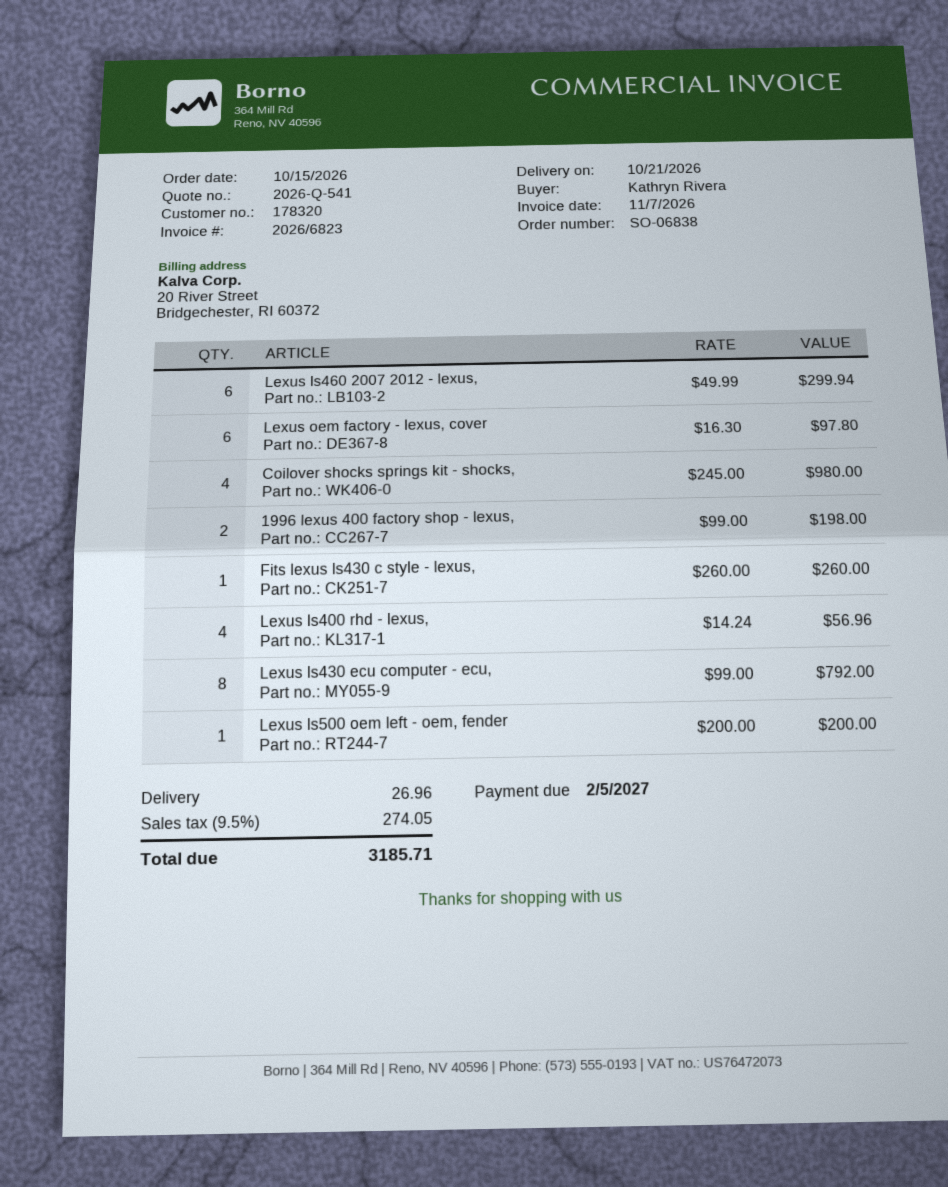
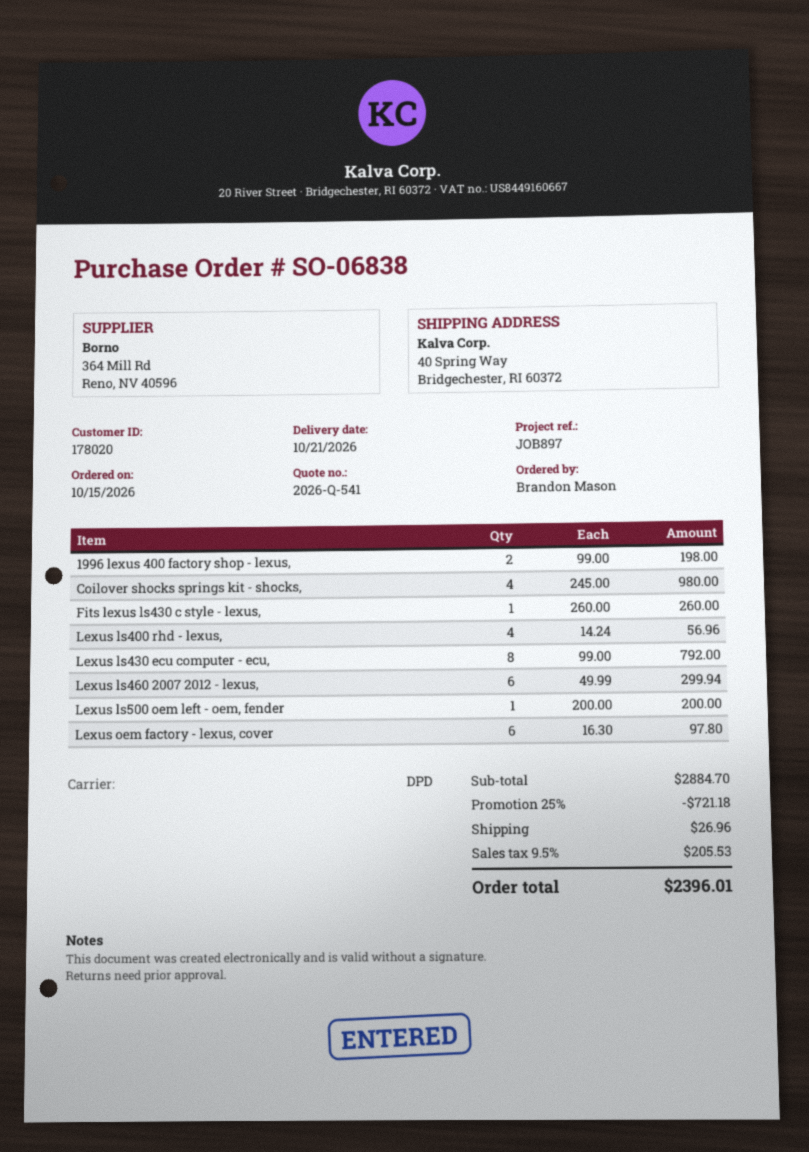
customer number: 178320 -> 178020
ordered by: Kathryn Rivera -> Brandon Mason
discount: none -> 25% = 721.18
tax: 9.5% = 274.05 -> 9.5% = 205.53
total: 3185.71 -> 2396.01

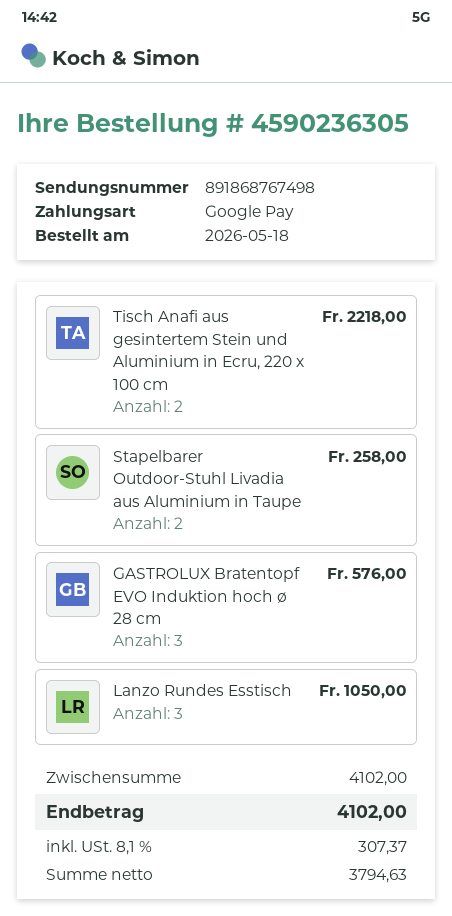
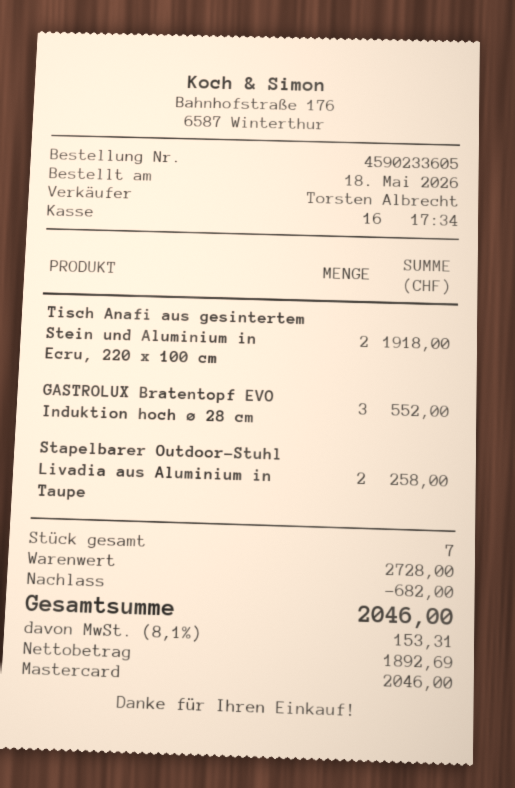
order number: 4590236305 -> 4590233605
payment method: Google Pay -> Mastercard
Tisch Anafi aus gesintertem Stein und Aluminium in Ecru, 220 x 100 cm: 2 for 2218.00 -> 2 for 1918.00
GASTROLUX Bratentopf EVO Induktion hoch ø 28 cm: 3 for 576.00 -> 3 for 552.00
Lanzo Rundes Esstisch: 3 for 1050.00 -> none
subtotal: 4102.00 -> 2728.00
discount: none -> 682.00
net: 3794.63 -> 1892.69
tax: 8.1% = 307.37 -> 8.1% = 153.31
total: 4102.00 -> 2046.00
..........
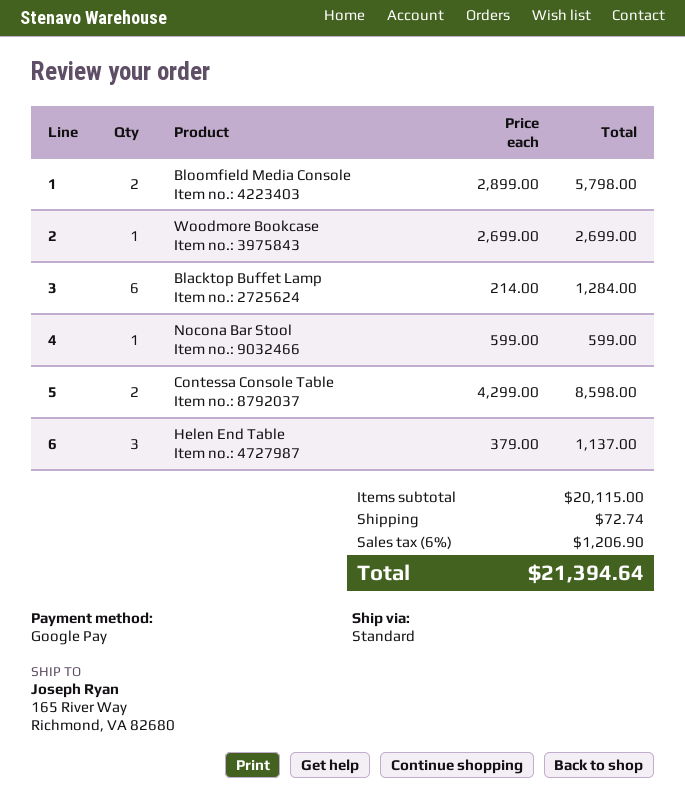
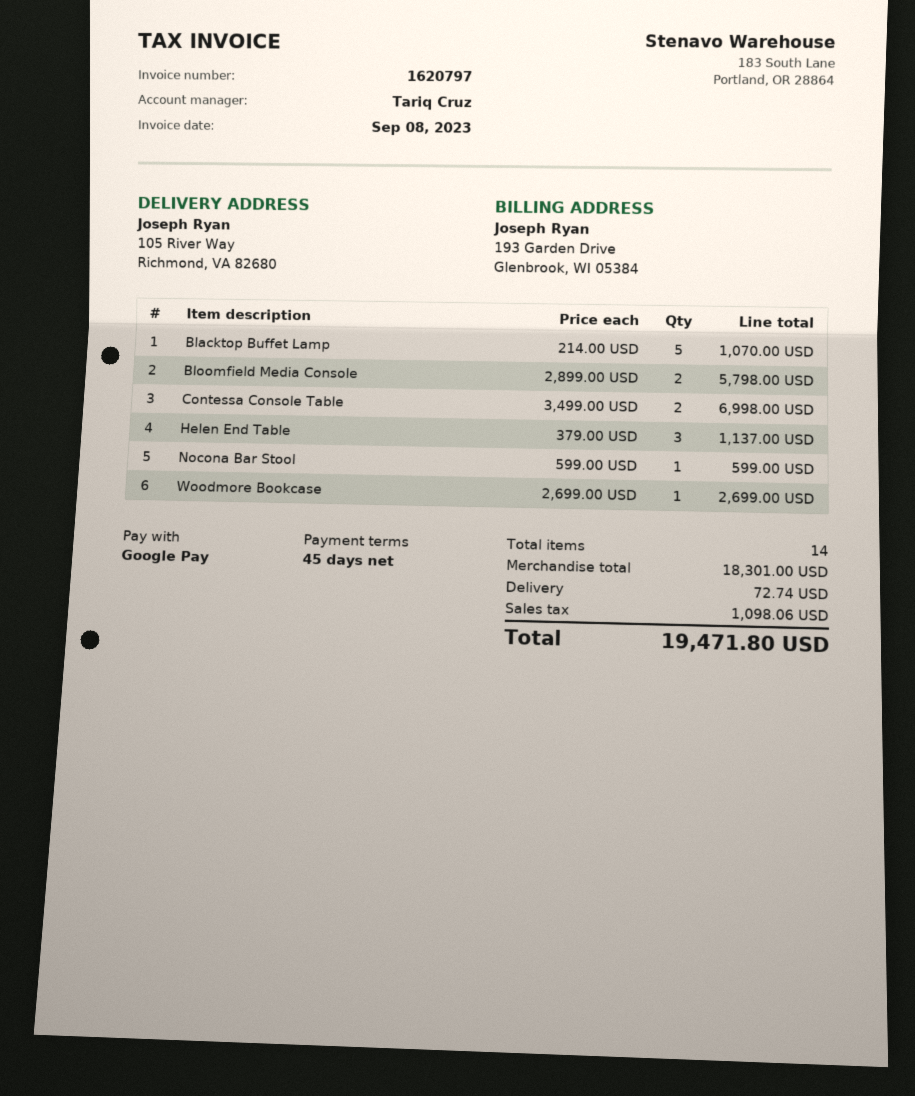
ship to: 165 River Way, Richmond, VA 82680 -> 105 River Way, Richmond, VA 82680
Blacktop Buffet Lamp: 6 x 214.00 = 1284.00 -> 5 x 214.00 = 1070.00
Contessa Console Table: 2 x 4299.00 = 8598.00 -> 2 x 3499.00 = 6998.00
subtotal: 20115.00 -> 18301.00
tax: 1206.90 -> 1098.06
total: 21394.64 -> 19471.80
..........
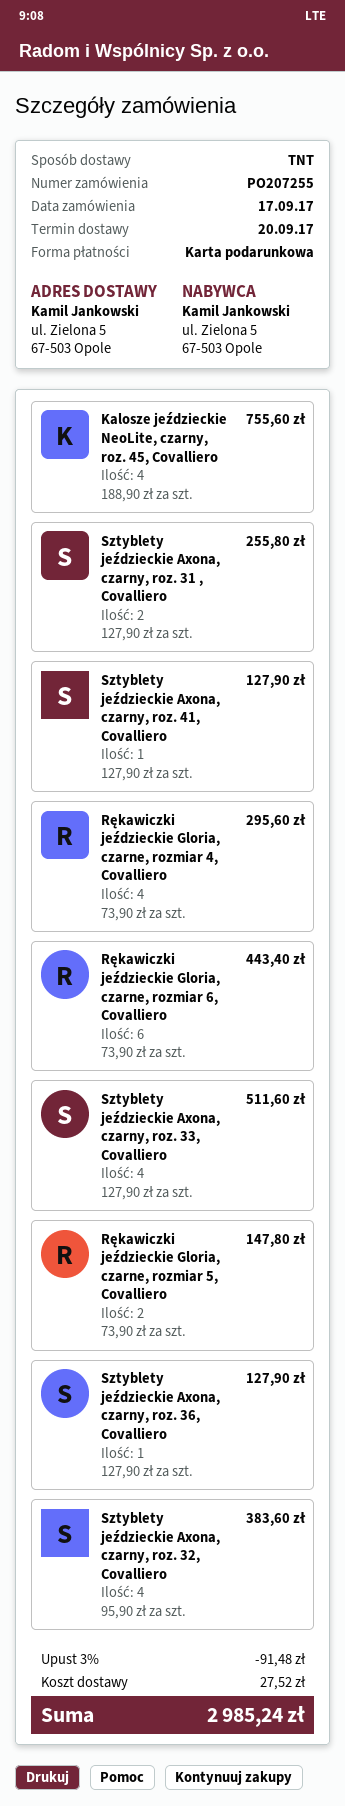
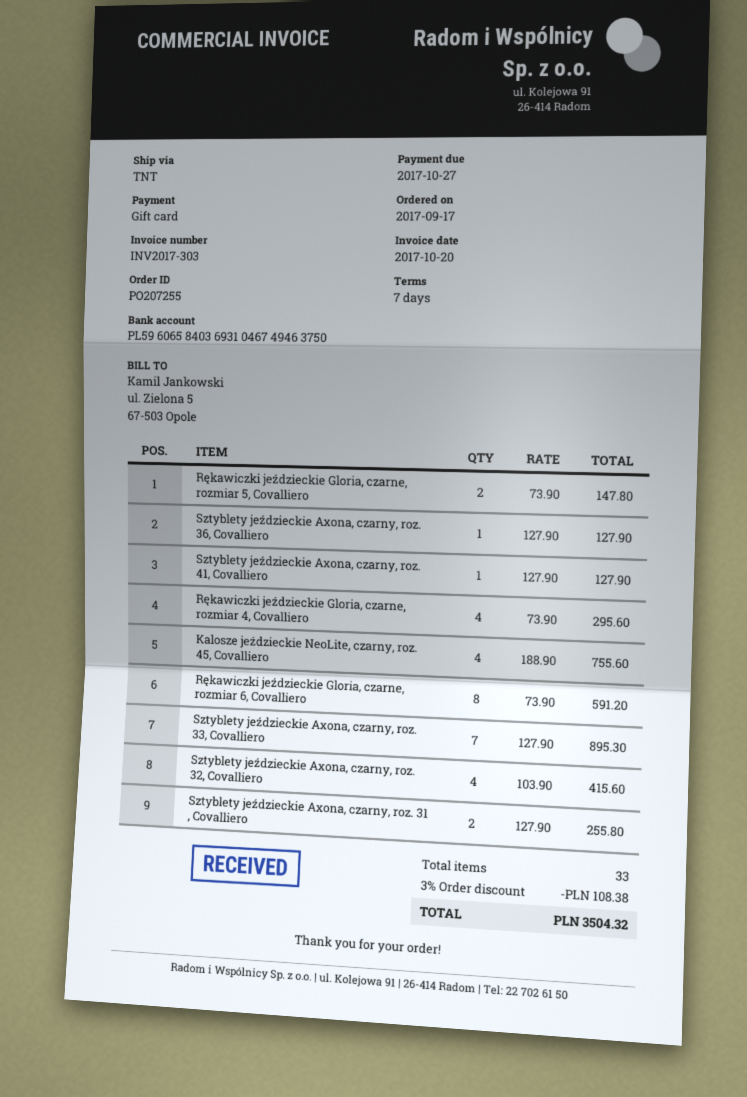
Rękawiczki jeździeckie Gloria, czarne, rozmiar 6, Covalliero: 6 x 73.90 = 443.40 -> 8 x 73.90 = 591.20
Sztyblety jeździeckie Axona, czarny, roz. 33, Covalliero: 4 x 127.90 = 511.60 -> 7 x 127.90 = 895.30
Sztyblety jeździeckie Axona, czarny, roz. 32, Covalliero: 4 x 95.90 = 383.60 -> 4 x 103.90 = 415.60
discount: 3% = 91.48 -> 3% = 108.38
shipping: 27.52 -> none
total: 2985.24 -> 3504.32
..........
-- Task directions --
Find each line in the data above with the word "Sztyblety", then copy it.

-- Reply --
Sztyblety jeździeckie Axona, czarny, roz. 33, Covalliero: 4 x 127.90 = 511.60 -> 7 x 127.90 = 895.30
Sztyblety jeździeckie Axona, czarny, roz. 32, Covalliero: 4 x 95.90 = 383.60 -> 4 x 103.90 = 415.60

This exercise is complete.